Overseas investors bought a net 891 billion yen ($11 billion) of Japanese stocks in the week following the quake, the highest since records began in 2005.
Tokyo Gas <9531.T> gained 3.9 percent to 378 yen after the company hiked its net profit forecast for this business year to 98 billion yen from 71 billion yen on a jump in demand from factories in January and February and an increase in gas use by households due to a cold winter.
'MARKETS HATE UNCERTAINTY'
Worries over disrupted supply chains of automakers and DRAM chipmakers further soured the mood, with Deutsche Securities slashing its forecasts for major Japanese carmakers assuming a prolonged production suspension after the quake.
Automakers have unperformed the fall in the Nikkei in the two weeks following the quake, with Toyota Motor Corp <7203.T> down 10 percent and Honda Motor <7267.T> 11 percent lower.
Markets hate uncertainty.

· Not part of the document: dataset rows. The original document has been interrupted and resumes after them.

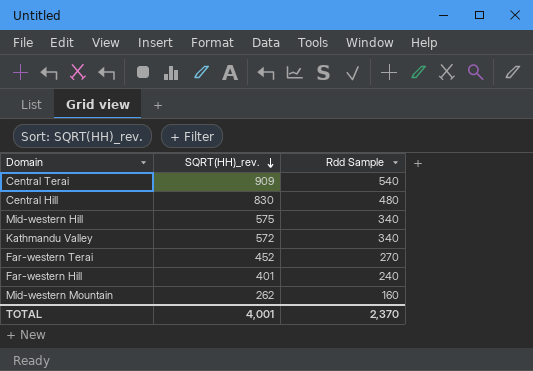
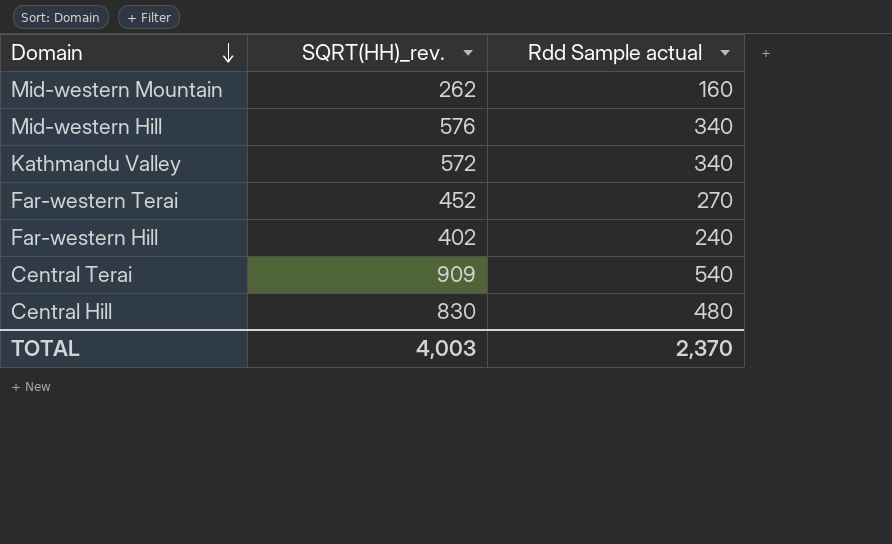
row order: SQRT(HH)_rev. descending -> Domain descending
column name: Rdd Sample -> Rdd Sample actual
Mid-western Hill | SQRT(HH)_rev.: 575 -> 576
Far-western Hill | SQRT(HH)_rev.: 401 -> 402
TOTAL | SQRT(HH)_rev.: 4,001 -> 4,003

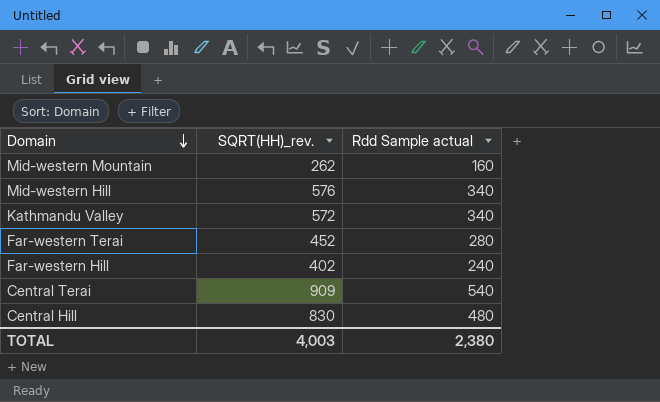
Far-western Terai | Rdd Sample actual: 270 -> 280
TOTAL | Rdd Sample actual: 2,370 -> 2,380

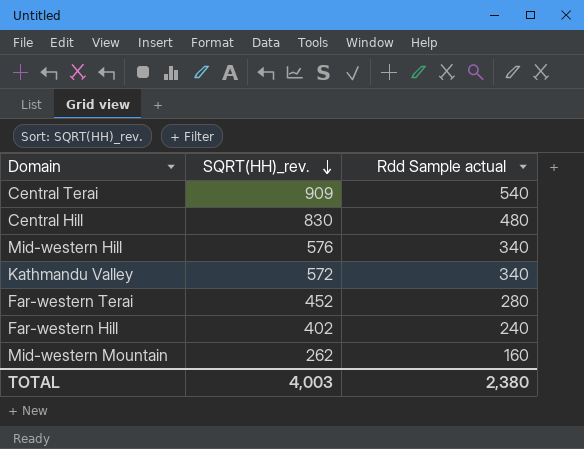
row order: Domain descending -> SQRT(HH)_rev. descending

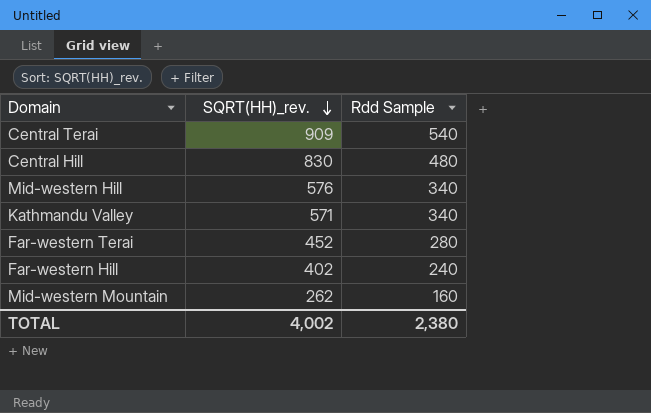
column name: Rdd Sample actual -> Rdd Sample
Kathmandu Valley | SQRT(HH)_rev.: 572 -> 571
TOTAL | SQRT(HH)_rev.: 4,003 -> 4,002

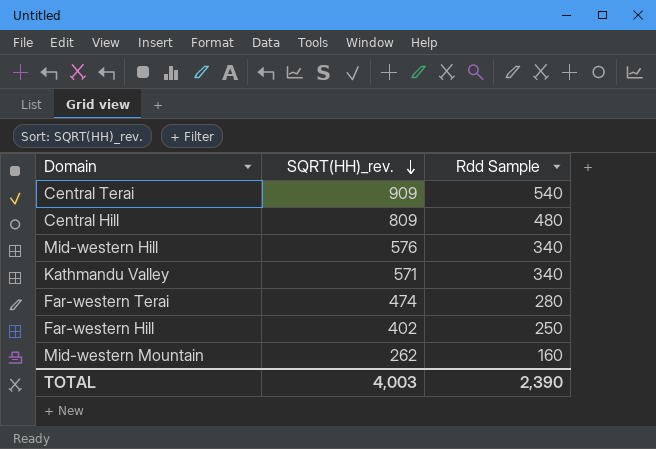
Central Hill | SQRT(HH)_rev.: 830 -> 809
Far-western Terai | SQRT(HH)_rev.: 452 -> 474
Far-western Hill | Rdd Sample: 240 -> 250
TOTAL | SQRT(HH)_rev.: 4,002 -> 4,003
TOTAL | Rdd Sample: 2,380 -> 2,390

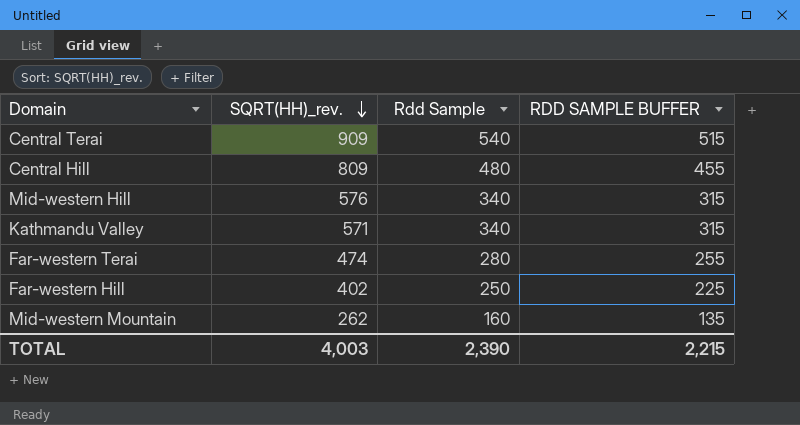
column RDD SAMPLE BUFFER | formula: none -> [Rdd Sample] - 25

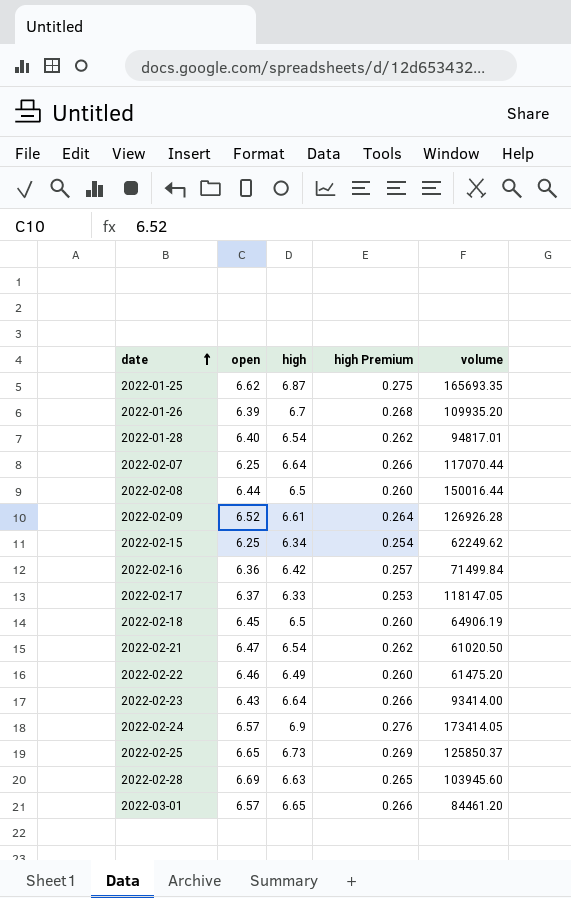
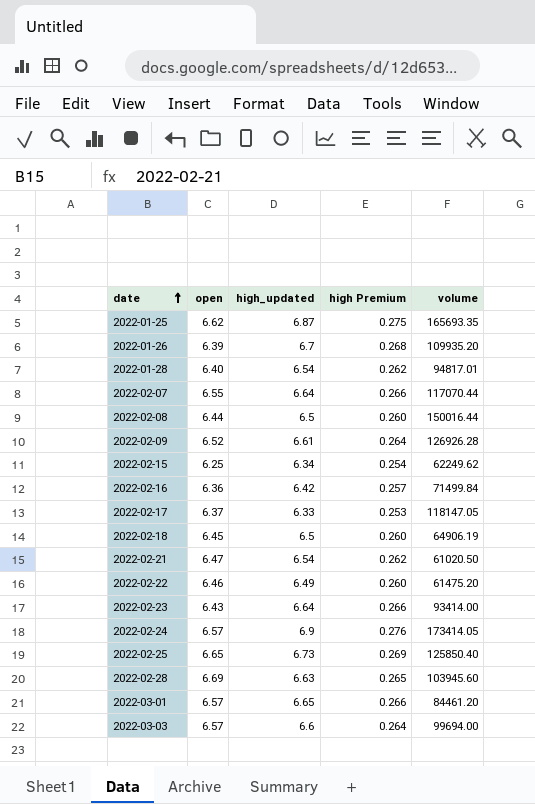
column name: high -> high_updated
2022-02-07 | open: 6.25 -> 6.55
2022-02-25 | volume: 125850.37 -> 125850.40
row 2022-03-03: none -> 6.57 | 6.6 | 0.264 | 99694.00

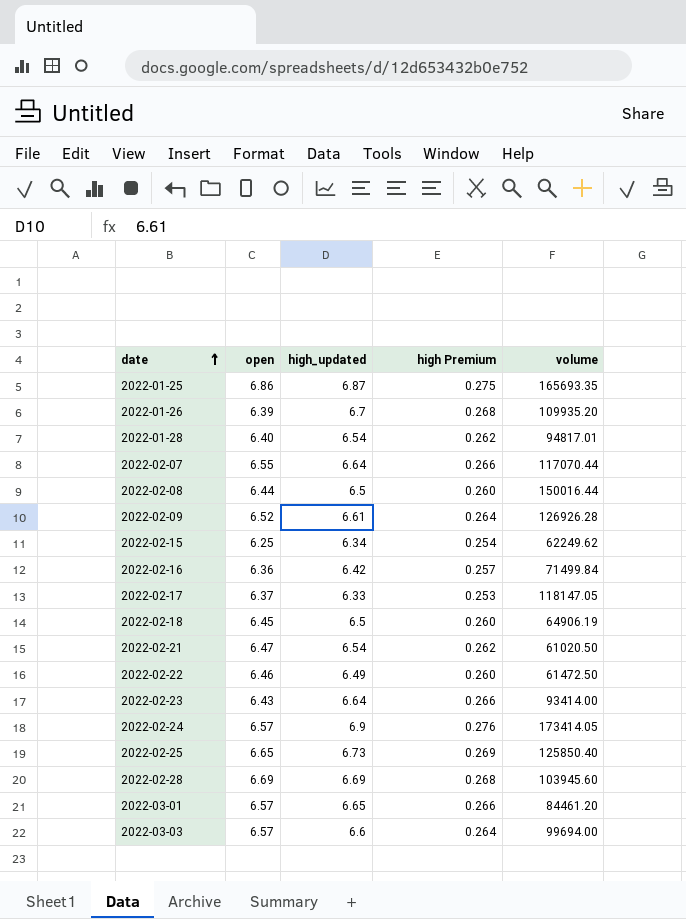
2022-01-25 | open: 6.62 -> 6.86
2022-02-22 | volume: 61475.20 -> 61472.50
2022-02-28 | high_updated: 6.63 -> 6.69
2022-02-28 | high Premium: 0.265 -> 0.268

Two weeks on, most assembly factories remain shut, and it's become increasingly apparent that the industry will take a long but as yet undefined period to get back on its feet due to supply chain disruption, Clive Wiggins, an analyst at Macquarie Securities, said in a note to clients.
This open-endedness has fueled fears for the worst, resulting in valuation compression.
Bucking the market's negative mood, JFE Holdings Inc <5411.T> climbed 1.3 percent to 2,393 yen after the Nikkei business daily reported that its unit JFE Steel Corp will boost output of materials for temporary housing by about 70 percent by extending operating hours at a Kobe facility that makes lightweight steel H-beams.